In Dubai, he met Dawood Ibrahim and began helping him buy real estate in Mumbai. Among the properties he negotiated was a flat in Lokhandwala Complex, which was to be the scene of a famous shootout where the "encounter" specialist (policeman known for killing off gangsters)
Aftaab Ahmed Khan gunned down six of Dawood's aides including Maya Dolas. Much of the fourteen-hour encounter was televised live and made
Khan a celebrity.

In April 1989, the Kalani family leader, Pappu's uncle Dudhichand Kalani, was murdered, allegedly by Gopal Rajwani's gang, at the
insistence of Gop Behrani. This led to reprisal killings – as many as 22 murders in five months. It was said during this period that "there would be a killing in Ulhasnagar every Tuesday."
It was during this period that Pappu Kalani emerged as the leader of his own organized crime gang.
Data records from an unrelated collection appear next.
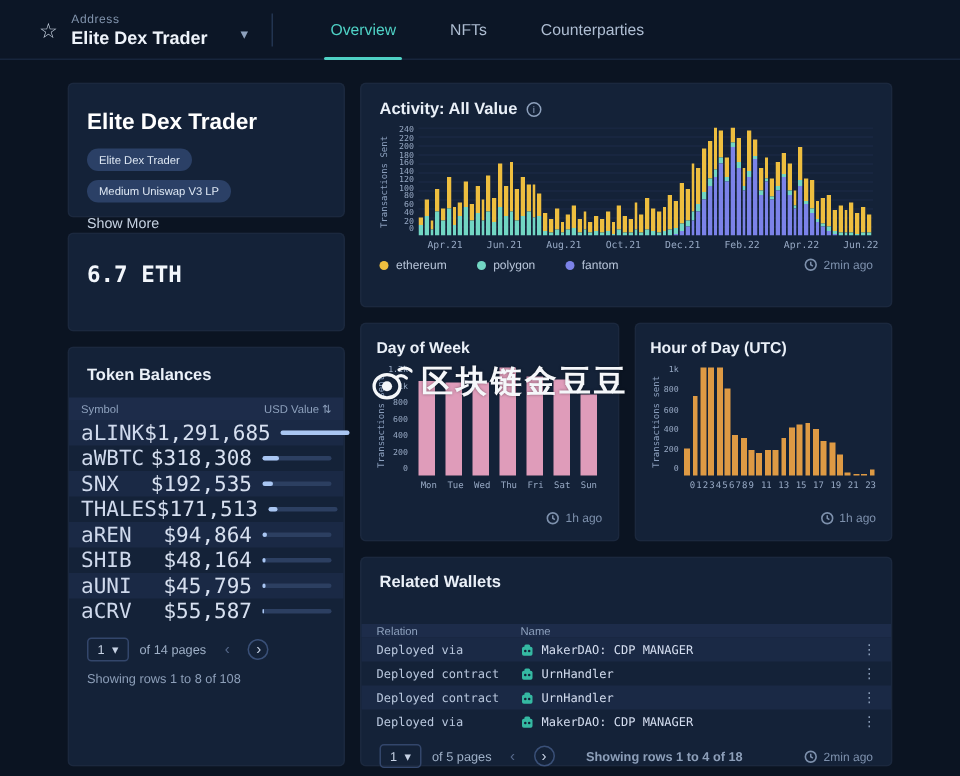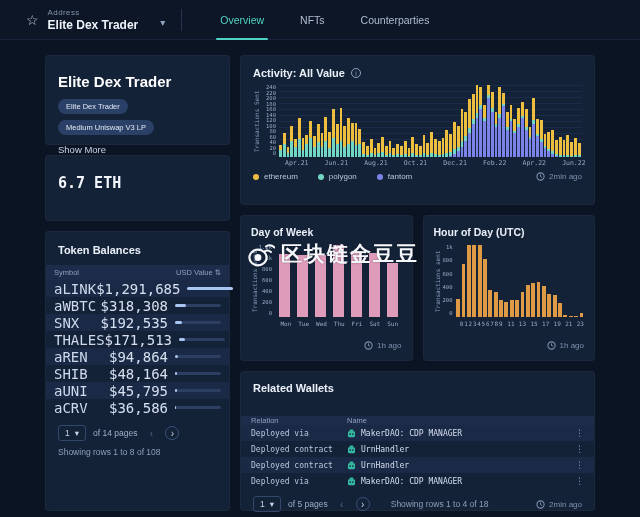--- a/index.html
+++ b/index.html
@@ -95,21 +95,21 @@
   .rel-card { height:140px; padding:10px 0 8px; display:flex; flex-direction:column; }
   .rel-card .card-title { padding:0 12px; margin-bottom:22px; }
   .rhead { display:flex; align-items:center; background:#1d2c4a; height:16px; padding:0 10px; font-size:7.5px; color:#8ea1bd; }
   .rhead .h-rel { width:96px; }
   .rrow { display:flex; align-items:center; height:16px; padding:0 10px; font-size:8px; font-family:"DejaVu Sans Mono",monospace; cursor:pointer; }
   .rrow.alt { background:#1a2945; }
   .rrow .rel { width:96px; color:#b9c7dd; }
   .rrow .nm { flex:1; color:#d5def0; display:flex; align-items:flex-start; gap:5px; }
   .rrow .kebab { color:#8fa2bd; font-size:9px; cursor:pointer; }
   .rel-pager { display:flex; align-items:center; gap:7px; padding:0 12px; margin-top:7px; }
-  .rel-pager .row-summary { padding:0; margin:0 0 0 14px; }
+  .rel-pager .row-summary { padding:0; margin:0 0 0 14px;font-weight:bold; }
   .rel-pager .updated { margin-left:auto; }
 
   
   .watermark { position:absolute; left:247px; top:240px; display:flex; align-items:center; gap:6px; z-index:10; pointer-events:none; }
   .wm-text { font-size:21px; font-weight:bold; color:#f5f7fa; letter-spacing:2px; text-shadow:0 0 2px rgba(0,0,0,.4); }
 
   svg { display:block; }
 </style>
 </head>
 <body>
@@ -197,21 +197,21 @@
           </div>
           <div class="trow alt">
             <span class="sym">aUNI</span>
             <span class="val">$45,795</span>
             <span class="track">
               <span class="fill" style="width: 3.5%;"></span>
             </span>
           </div>
           <div class="trow">
             <span class="sym">aCRV</span>
-            <span class="val">$36,586</span>
+            <span class="val">$55,587</span>
             <span class="track">
               <span class="fill" style="width: 2.4%;"></span>
             </span>
           </div>
         </div>
       <div class="pager">
         <span class="page-select">
             <span>1</span>
             <span>▾</span>
           </span>

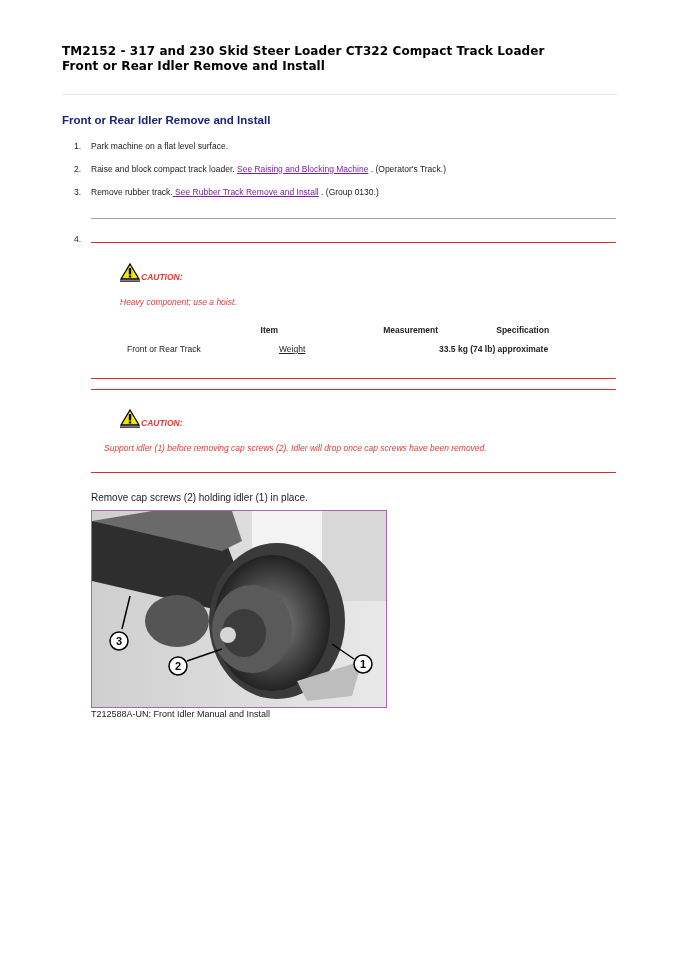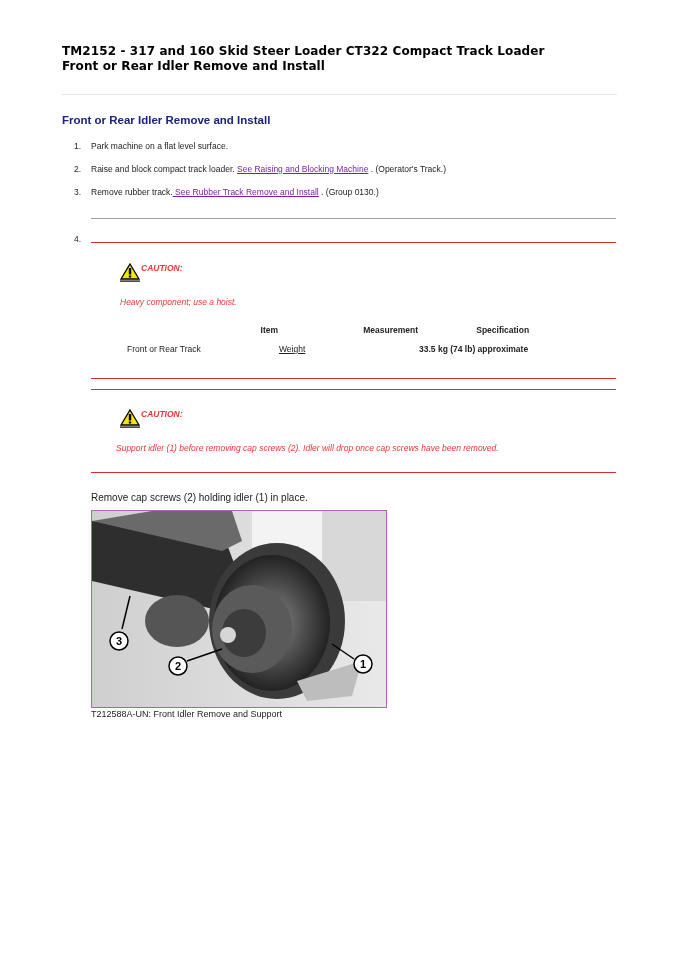--- a/index.html
+++ b/index.html
@@ -7,34 +7,34 @@
   .abs { position:absolute; }
   .doc-title { left:62px; top:44px; font-family:"DejaVu Sans", sans-serif; font-weight:bold; font-size:12px; line-height:15px; letter-spacing:0.1px; }
   .hr-grey { left:62px; top:94px; width:555px; height:1px; background:#e6e6e6; }
   .section-title { left:62px; top:114px; font-size:11.5px; font-weight:bold; color:#1a237e; }
   .step { font-size:8.5px; color:#222; }
   .step .num { position:absolute; left:0; }
   .step .txt { position:absolute; left:17px; white-space:nowrap; }
   a.link { color:#7b1fa2; text-decoration:underline; }
   .line-grey { height:1px; background:#a0a0a0; }
   .line-red { height:1px; background:#d32f2f; }
-  .caution-row { display:flex; align-items:flex-start; }
+  .caution-row { display:flex; align-items:flex-end; }
   .caution-label { color:#e53935; font-style:italic; font-weight:bold; font-size:8.5px; margin-left:1px; }
   .caution-text { color:#e53935; font-style:italic; font-weight:normal; font-size:8.5px; white-space:nowrap; }
   .spec { font-size:8.5px; color:#222; }
   .spec th { font-weight:bold; text-align:right; padding:0; }
   .photo { left:91px; top:510px; width:296px; height:198px; border:1px solid #a865b0; box-sizing:border-box; background:#f4f4f4; overflow:hidden; }
   .caption { left:91px; top:709px; font-size:9px; color:#222; }
   .plain { font-size:10px; color:#222; }
 </style>
 </head>
 <body>
 
 <div class="abs doc-title">
-  <div>TM2152 - 317 and 160 Skid Steer Loader CT322 Compact Track Loader</div>
+  <div>TM2152 - 317 and 230 Skid Steer Loader CT322 Compact Track Loader</div>
   <div>Front or Rear Idler Remove and Install</div>
 </div>
 
 <div class="abs hr-grey"></div>
 
 <div class="abs section-title">Front or Rear Idler Remove and Install</div>
 
 <div class="abs step" style="left:74px; top:141px; width:540px; height:12px;">
   <span class="num">1.</span>
   <span class="txt">Park machine on a flat level surface.</span>
@@ -69,21 +69,21 @@
     <rect x="0" y="17.5" width="20" height="1.2" fill="#000"></rect>
   </svg>
   <span class="caution-label">CAUTION:</span>
 </div>
 <div class="abs caution-text" style="left:120px; top:297px;">Heavy component; use a hoist.</div>
 
 <table class="abs spec" style="left:126px; top:324px; border-collapse:collapse;">
   <tbody>
       <tr>
     <th style="width:152px; height:12px;">Item</th>
-    <th style="width:140px;">Measurement</th>
+    <th style="width:160px;">Measurement</th>
     <th>Specification</th>
   </tr>
   <tr>
     <td style="padding-top:8px;">Front or Rear Track</td>
     <td style="padding-top:8px;text-decoration:underline;">Weight</td>
     <td style="padding-top:8px;font-weight:bold;">33.5 kg (74 lb) approximate</td>
   </tr>
 </tbody>
   </table>
 
@@ -92,21 +92,21 @@
 
 <div class="abs caution-row" style="left:120px; top:409px;">
   <svg width="20" height="19" viewBox="0 0 20 19">
     <polygon points="10,1 19,16 1,16" fill="#f5e600" stroke="#000" stroke-width="1.3"></polygon>
     <rect x="8.8" y="5" width="2.4" height="6.5" fill="#000"></rect>
     <rect x="8.8" y="12.5" width="2.4" height="2" fill="#000"></rect>
     <rect x="0" y="17.5" width="20" height="1.2" fill="#000"></rect>
   </svg>
   <span class="caution-label">CAUTION:</span>
 </div>
-<div class="abs caution-text" style="left:116px; top:443px;">Support idler (1) before removing cap screws (2). Idler will drop once cap screws have been removed.</div>
+<div class="abs caution-text" style="left:104px; top:443px;">Support idler (1) before removing cap screws (2). Idler will drop once cap screws have been removed.</div>
 
 <div class="abs line-red" style="left:91px; top:472px; width:525px;"></div>
 
 <div class="abs plain" style="left:91px; top:492px;">Remove cap screws (2) holding idler (1) in place.</div>
 
 <a class="abs photo" href="#">
   <svg width="296" height="198" viewBox="0 0 296 198">
     <defs>
       <radialGradient id="wheel" cx="50%" cy="50%" r="50%">
         <stop offset="0%" stop-color="#8a8a8a"></stop>
@@ -134,13 +134,13 @@
     <circle cx="27" cy="130" r="9" fill="#fff" stroke="#000" stroke-width="1.5"></circle>
     <line x1="95" y1="150" x2="130" y2="138" stroke="#000" stroke-width="1.5"></line>
     <circle cx="86" cy="155" r="9" fill="#fff" stroke="#000" stroke-width="1.5"></circle>
     <line x1="262" y1="148" x2="240" y2="133" stroke="#000" stroke-width="1.5"></line>
     <circle cx="271" cy="153" r="9" fill="#fff" stroke="#000" stroke-width="1.5"></circle>
     <text x="27" y="134" font-size="11" font-family="Liberation Sans, sans-serif" font-weight="bold" text-anchor="middle">3</text>
     <text x="86" y="159" font-size="11" font-family="Liberation Sans, sans-serif" font-weight="bold" text-anchor="middle">2</text>
     <text x="271" y="157" font-size="11" font-family="Liberation Sans, sans-serif" font-weight="bold" text-anchor="middle">1</text>
   </svg>
 </a>
-<div class="abs caption">T212588A-UN: Front Idler Remove and Support</div>
+<div class="abs caption">T212588A-UN: Front Idler Manual and Install</div>
 
 </body></html>

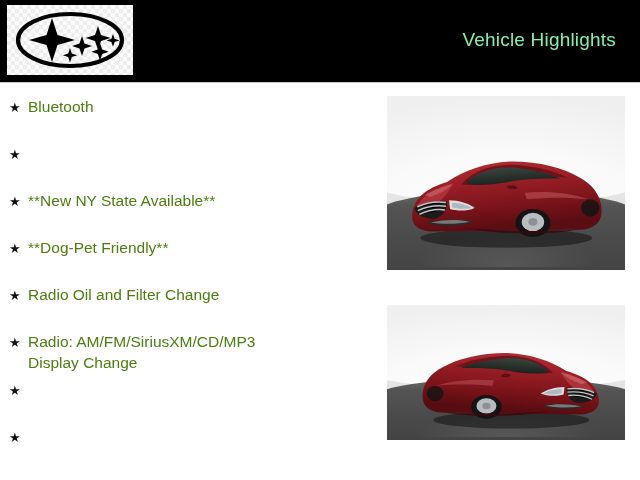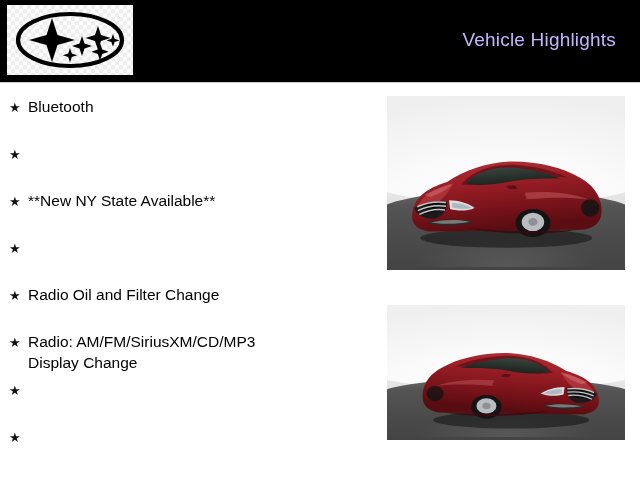--- a/index.html
+++ b/index.html
@@ -48,21 +48,21 @@
     align-items: center;
     justify-content: center;
     overflow: hidden;
   }
   .logo-plate svg { display: block; }
 
   .header-title {
     position: absolute;
     right: 24px;
     top: 28px;
-    color: #c4b5fd;
+    color: #86efac;
     font-size: 19px;
     line-height: 24px;
     letter-spacing: 0.2px;
     white-space: nowrap;
   }
 
   
   .highlights {
     position: absolute;
     left: 0;
@@ -80,21 +80,21 @@
   .hl-bullet {
     flex: 0 0 auto;
     width: 19px;
     color: #111111;
     font-size: 13px;
     line-height: 23px;
     padding-top: 6px;
   }
   .hl-text {
     flex: 1 1 auto;
-    color: #000000;
+    color: #4d7c0f;
     font-size: 15.5px;
     line-height: 21px;
     padding-top: 6px;
     white-space: pre-line;
   }
 
   
   .photo {
     position: absolute;
     overflow: hidden;
@@ -178,20 +178,21 @@
     <span class="hl-bullet">★</span>
   </div>
 
   <div class="hl-item">
     <span class="hl-bullet">★</span>
     <span class="hl-text">**New NY State Available**</span>
   </div>
 
   <div class="hl-item">
     <span class="hl-bullet">★</span>
+    <span class="hl-text">**Dog-Pet Friendly**</span>
   </div>
 
   <div class="hl-item">
     <span class="hl-bullet">★</span>
     <span class="hl-text">Radio Oil and Filter Change</span>
   </div>
 
   <div class="hl-item">
     <span class="hl-bullet">★</span>
     <span class="hl-text">Radio: AM/FM/SiriusXM/CD/MP3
In 1992, Pappu Kalani was arrested for the murder of Rajwani henchman Maruthi Jadhav (and subsequently charged in seven other murders). Pappu was in jail for nine years, and in this period, Rajwani returned to Ulhasnagar. He joined the Shiv Sena in 1995, and emerged as a top leader of the party in Ulhasnagar.

On 24 January 2000, around 11 AM, as he was getting off from his car to attend court at the First-Class Magistrate's court in Ulhasnagar, he was attacked by four gunmen, and died of injuries to the head, chest, neck and back.

It is widely believed that Pappu Kalani, recently elected MLA from Ulhasnagar, although in jail at the time, had masterminded his murder.